I developed a loose proposal of time and rough aims for my creative activities: a 6 week residency of Thursday mornings based at the Limbs & Things office, working on collage, drawing, and possible filming as research for larger sculptural works to be developed at a later date. I was delighted when my proposal was approved, and began the residency in June.

RESIDENCY PROCESS

During the residency I was stationed on the recently redeveloped mezzanine floor of the Limbs & Things HQ, where factory lines are beginning to take shape and there is constant bustle and movement of products being assembled, transported, unpacked and repacked. Piles of silicon hand skins lay awaiting their digital innards like rubber gloves, wearable breasts have various cancer simulations inserted into their artificial tissue and cherry red cervixes at various stages of dilation line up ready to be shipped out. The friendly staff made me feel so welcome as I joined the production floor, setting up a temporary studio every Thursday where I would begin my own manufacturing process: carefully slicing images from the archival product catalogues, rearranging them into paper quilt blocks as I reflected on the power of these products to simulate real body parts, their haptics carefully designed to feel realistically soft, silky, ridged, stretchy and firm. Enabling clinical training on simulation models rather than on real human patients through these wonderfully, uncannily realistic models and expert design processes, Limbs & Things straddles the worlds of medicine, design and art in a fascinating way. 

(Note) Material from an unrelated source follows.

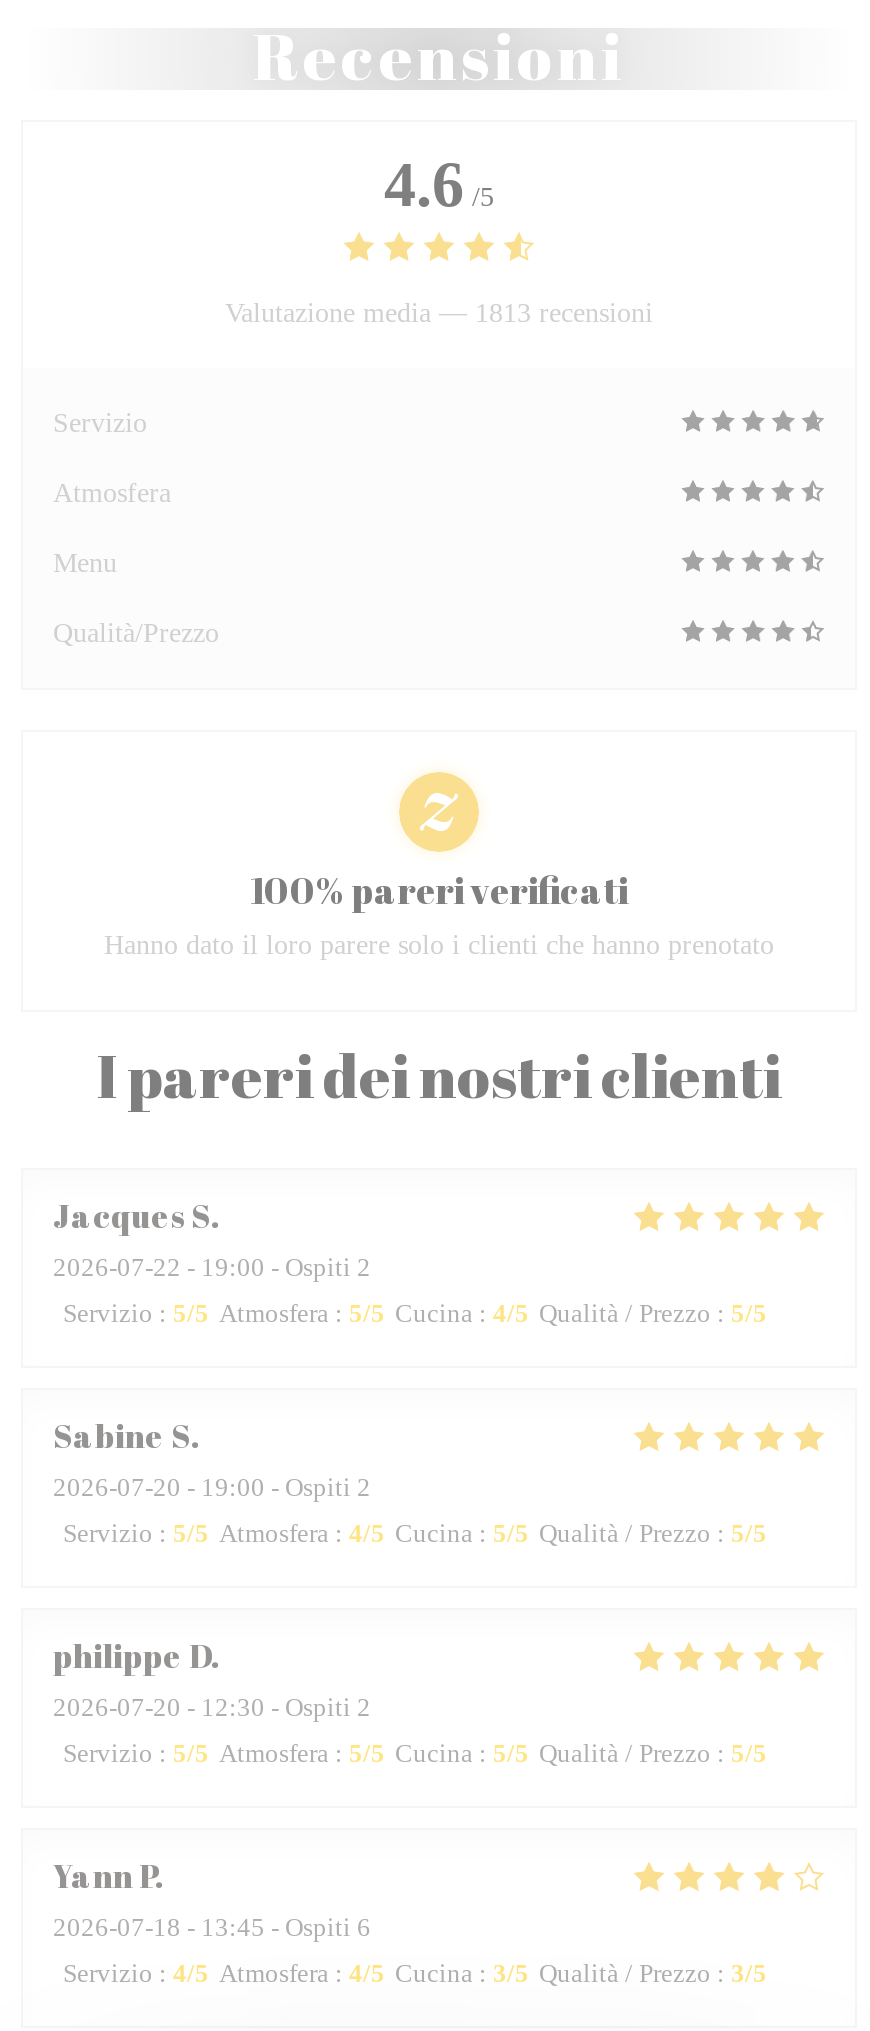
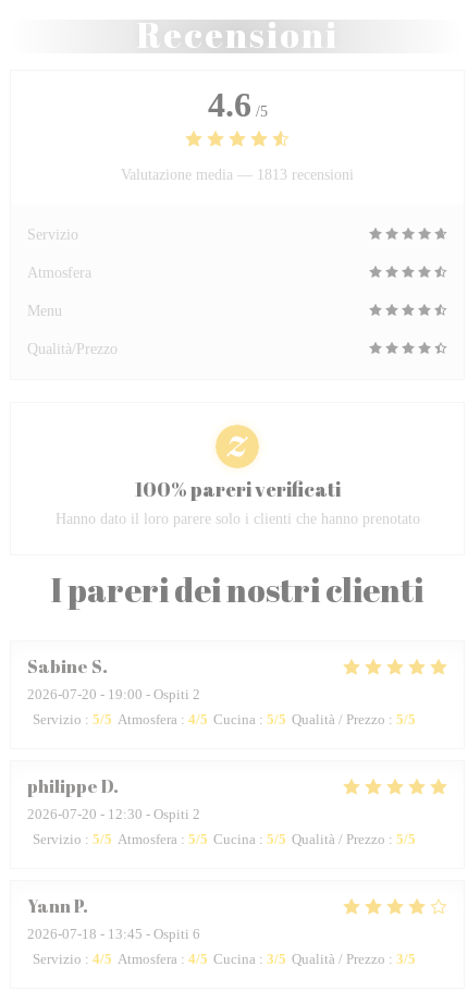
[53,1194,767,1328] Jacques S | 2026-07-22 - 19:00 - Ospiti 2 | Servizio: 5/5 Atmosfera: 5/5 Cucina: 4/5 Qualità / Prezzo: 5/5 -> none

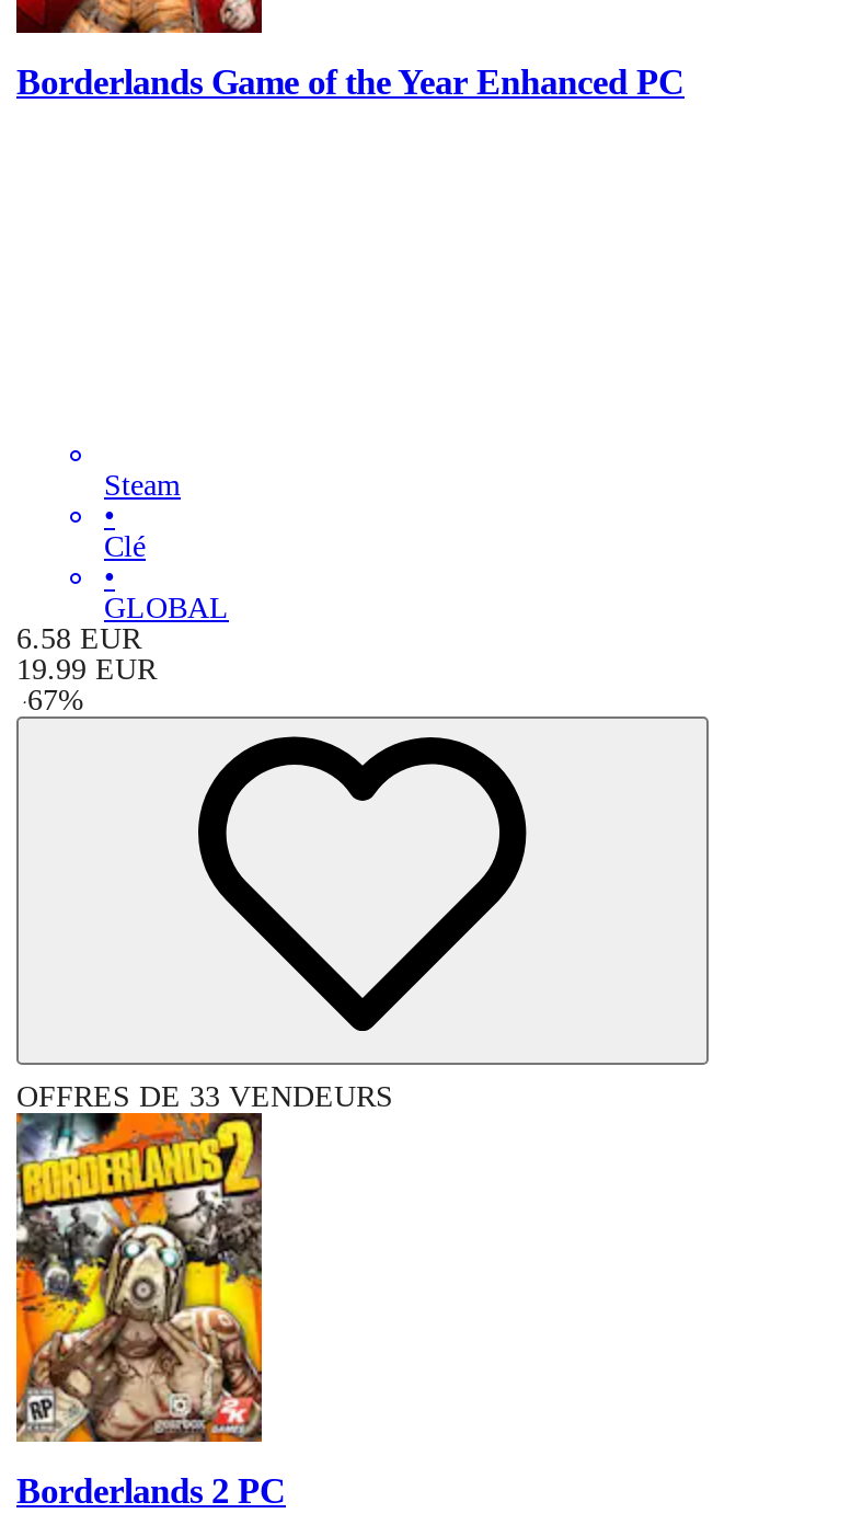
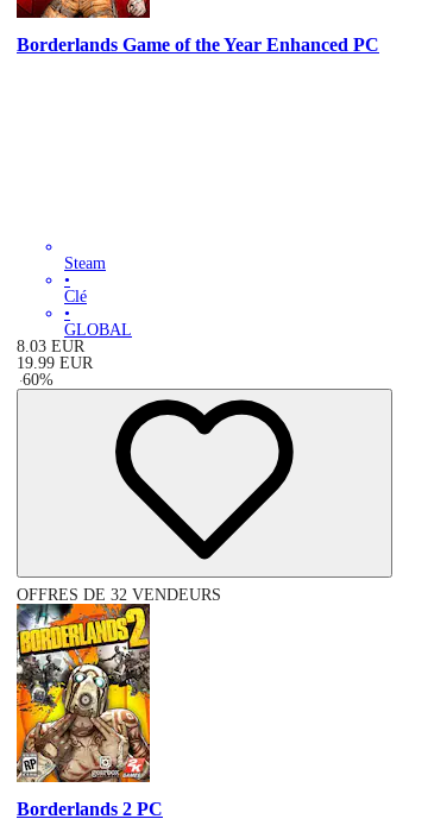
[16,621,141,654] 6.58 EUR -> [17,337,84,355] 8.03 EUR
[16,683,84,716] - 67% -> [17,370,54,388] - 60%
[16,1079,393,1112] OFFRES DE 33 VENDEURS -> [17,586,221,603] OFFRES DE 32 VENDEURS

Learning about the medical processes and the impact these products have had was enlightening - I was told that midwifery training at Southmead Hospital using the PROMPT Flex birth trainer to avoid shoulder dystocia has eradicated cases of it happening there completely. The feedback from clinicians is well absorbed into the design process and I was pleasantly surprised that these products are not designed with built-in obsolesce, rather they are designed in parts to assemble and change for different procedures, and where improvements need to be made new products are created to add on to existing ones, rather than render a whole line of products unusable.  

Through this residency I began to explore the tensions between the home birth and medical birth approaches (and all the complexities which sit within each). I am very interested in this space between - the fine lines and the overlaps between recommendations, expectations and advice around birth experiences from all shades of the spectrum. I hope these works speak to this in some form: bringing the domestic, new-baby nurturing and intergenerational spoken and unspoken birth traumas and triumphs represented in the quilt patterns together with the medical processes, practicalities and procedures which many birthing people have experienced privately into a shared public. Hopefully a public which can begin, continue and prompt conversation on the complexities and dualities within the birth experience.